Obviously, all we’ve given you here is a thumb-nail sketch. For more details, get in touch with your usual contact partner or our tax partner, Simon Topperman.


Changes in the rules affecting cars and particularly employer provided cars (let’s call them company cars for this purpose) always provoke a certain amount of interest.

The general theme for company cars and benefits in kind is that green equals good and anything the wrong colour equals bad – and it’s not the colour of the paintwork we’re talking about. Those driving cars with CO2 emissions below 120g/km see their benefit reduced from 15% to 10%. At the other end of the scale, all other company car drivers see their tax bills increase as a result of changes to the car scale table announced in 2006.

From April 2008 the fuel benefit multiplier has increased from £14,400 to £16,900 and this will have a knock-on effect of increasing the fuel benefit charge for most drivers but not those with the CO2 emissions below 120g/km who should see a reduction. In other words the company car may be making a comeback for those who are happy to drive a Peugeot 107, Toyota Aygo, Vauxhall Corsa or the like. As regards the employer paying for private fuel for such a car it’s difficult to give any hard and fast rules because much will depend on private mileage and petrol prices. As a very rough rule of thumb if a higher rate taxpayer drives much over 8,000 private miles per year, or a basic rate taxpayer over 4,000 miles, it’s probably worthwhile doing the sums. At the other end of the scale, as with the car benefit, being taxed on private fuel paid by the employer is likely to be the expensive option.

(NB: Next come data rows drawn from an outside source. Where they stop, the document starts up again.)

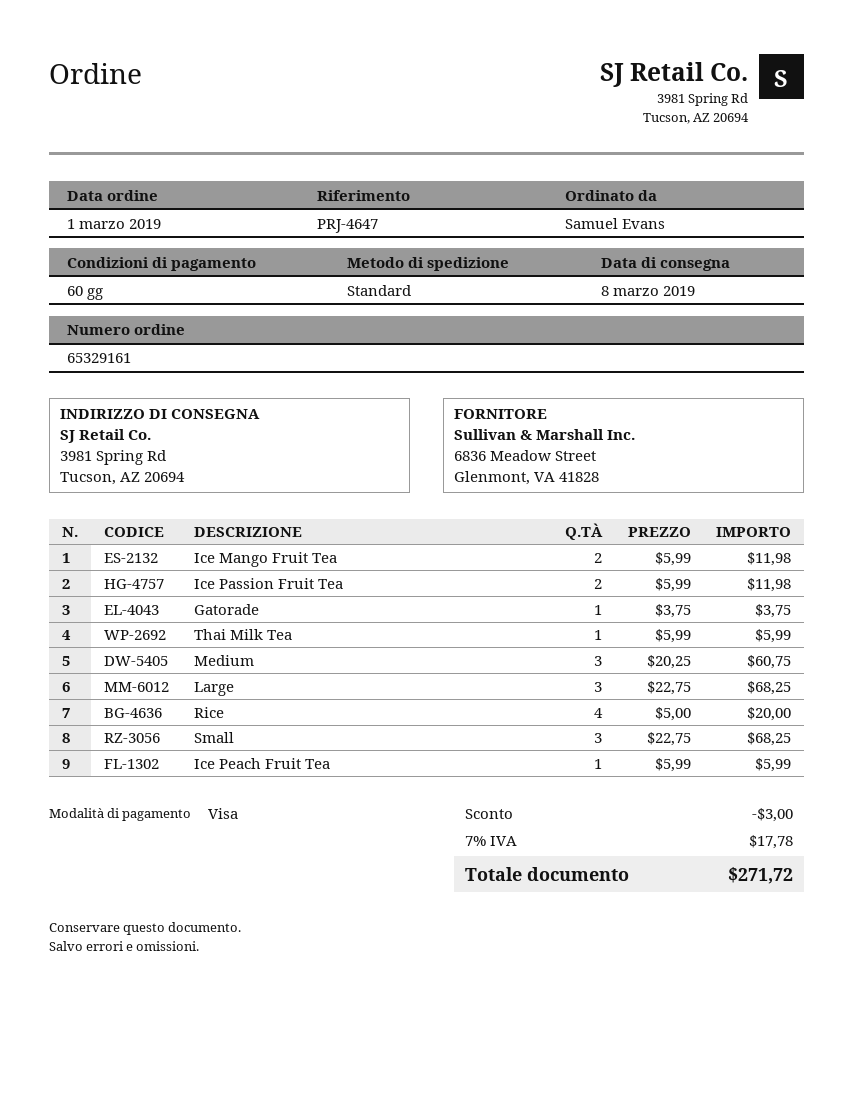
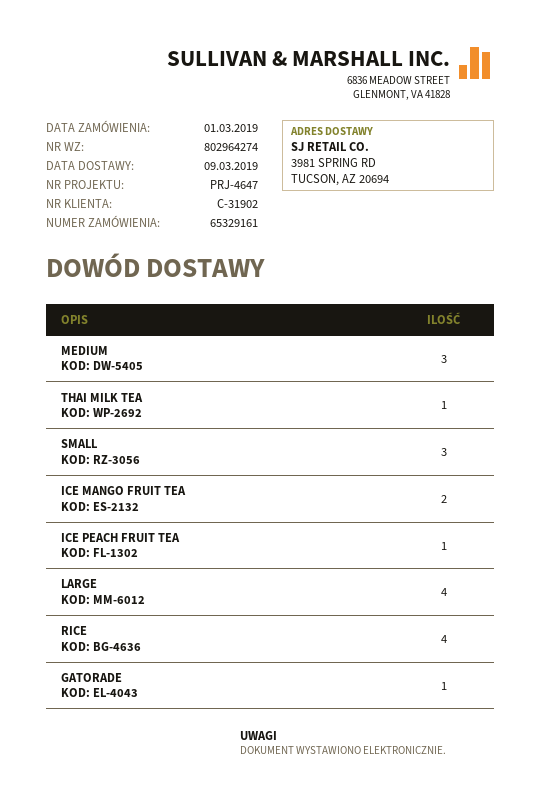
delivery date: 2019-03-08 -> 2019-03-09
Ice Passion Fruit Tea: 2 -> none
Large: 3 -> 4

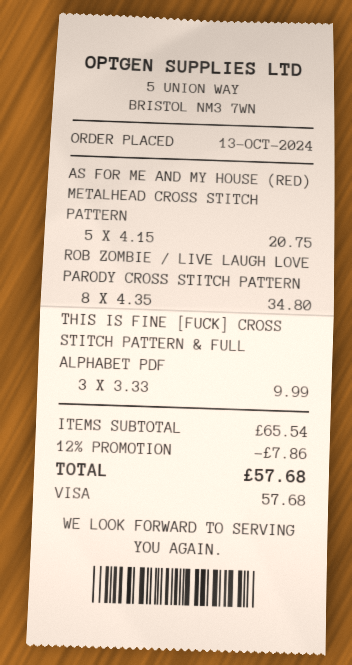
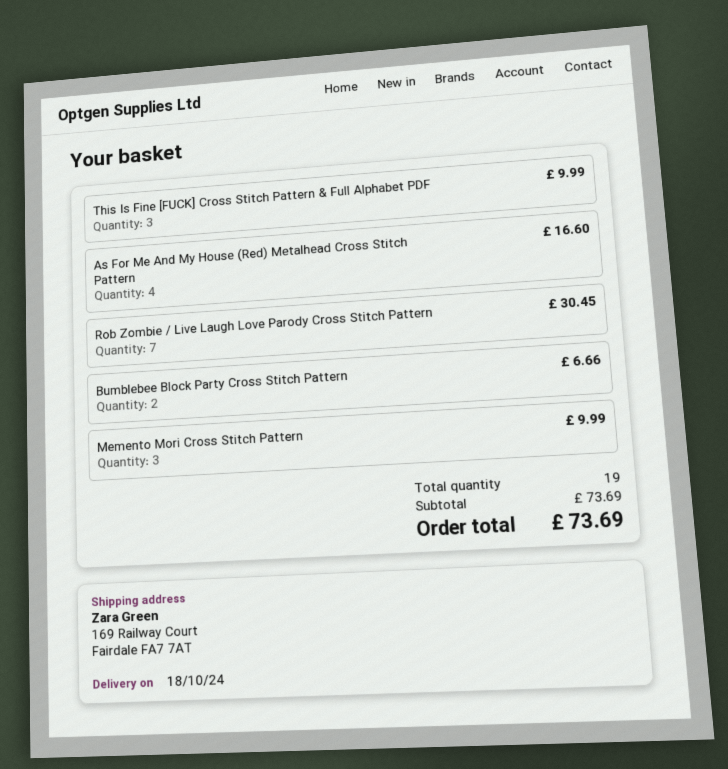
AS FOR ME AND MY HOUSE (RED) METALHEAD CROSS STITCH PATTERN: 5 for 20.75 -> 4 for 16.60
ROB ZOMBIE / LIVE LAUGH LOVE PARODY CROSS STITCH PATTERN: 8 for 34.80 -> 7 for 30.45
Bumblebee Block Party Cross Stitch Pattern: none -> 2 for 6.66
Memento Mori Cross Stitch Pattern: none -> 3 for 9.99
subtotal: 65.54 -> 73.69
discount: 12% = 7.86 -> none
total: 57.68 -> 73.69

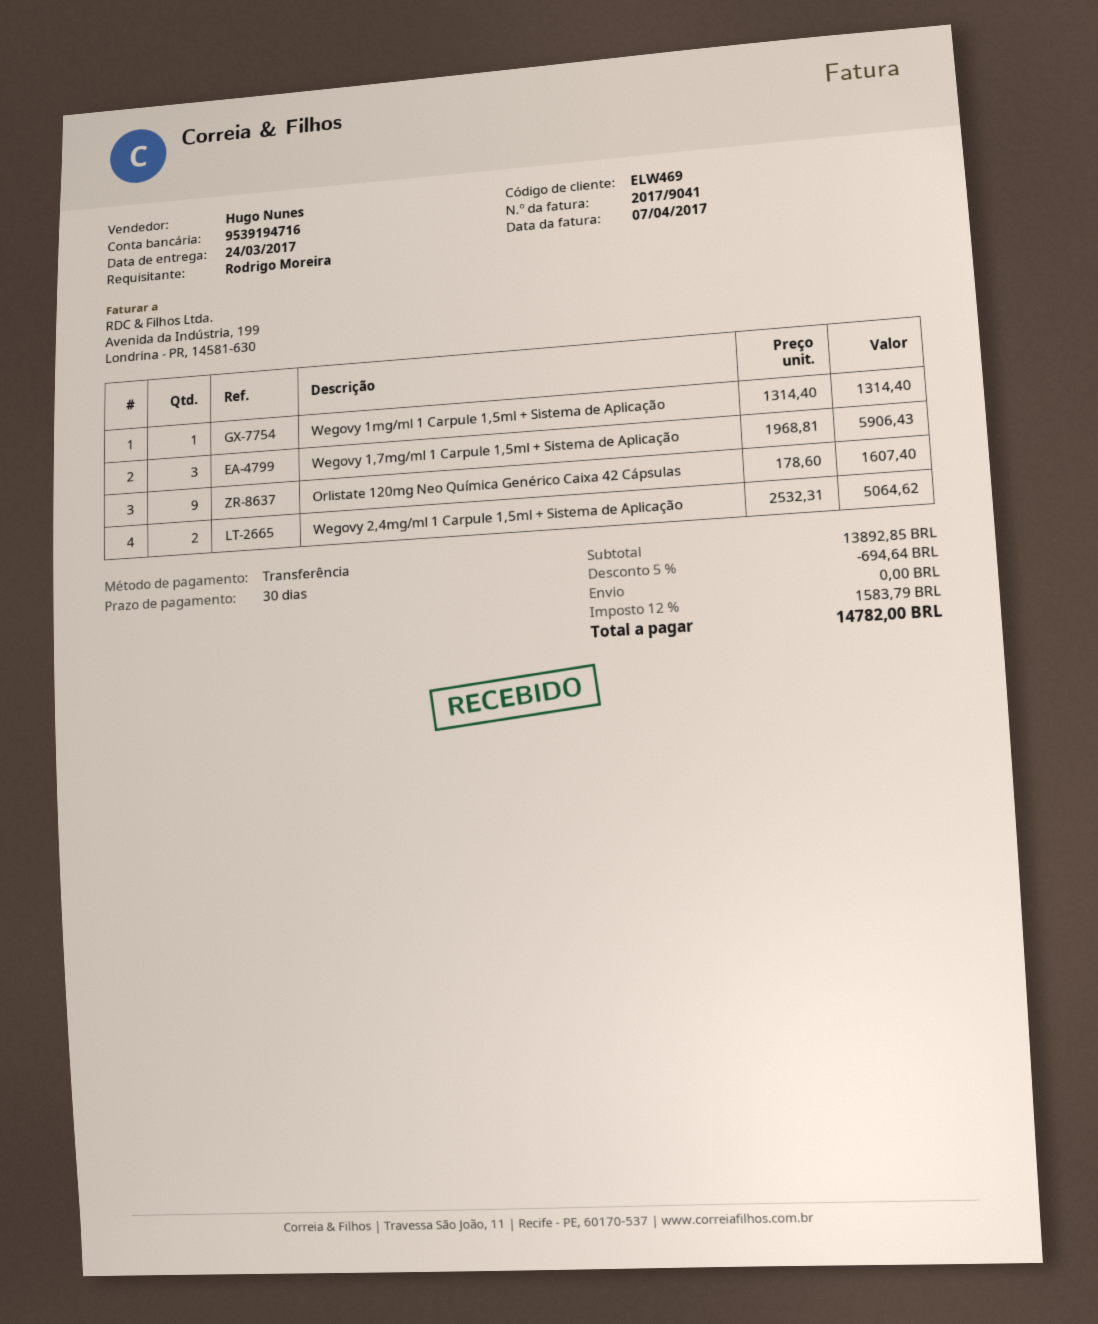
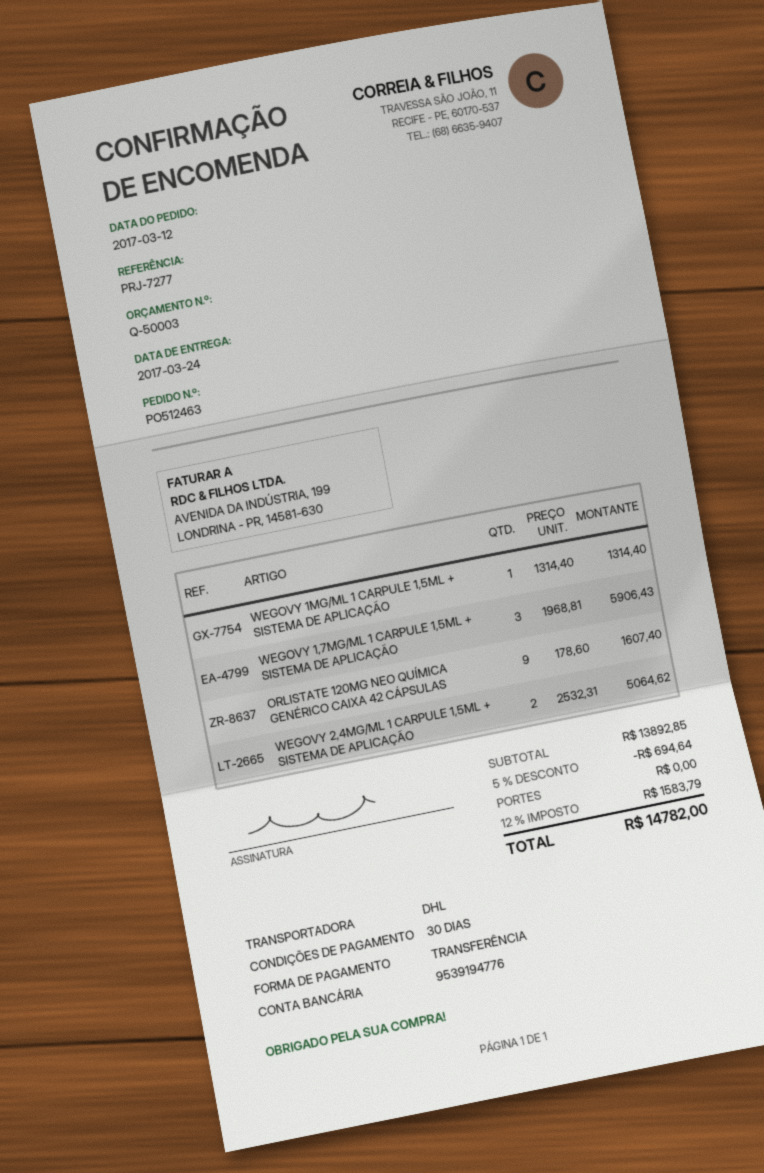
bank account: 9539194716 -> 9539194776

The approved mileage rate that can be recovered as expenses for the use of the employee’s own car remains 40p for the first 10,000 miles and 25p thereafter. Rising petrol costs and changes in road fund tax next year depending on whether your car has high or low emissions will also come into the equation. The 40p and 25p figures have been with us for some time now and, whether you’re a winner or loser, one advantage of leaving them undisturbed is certainty.


Clients over the last few years have donated their old computer equipment to schools and charitable organisations. Whilst this is no doubt most worthy, you must be certain that all data has been properly removed.

We are all aware of a number of high profile incidents of sensitive data being lost, particularly by Government departments. It is not however purely a problem for Government. Sensitive data can, in the wrong hands, be financially damaging. There are also environmental and Data Protection issues to consider.

The safe and ethical disposal of IT and communication equipment is an increasing problem for businesses. If you require assistance in this area please call us.


Apparently a letter from a taxpayer to a tax inspector read:

“Re your request for a form P45 for new employee. You already have it, and he is not leaving here but coming, so we haven’t got it.”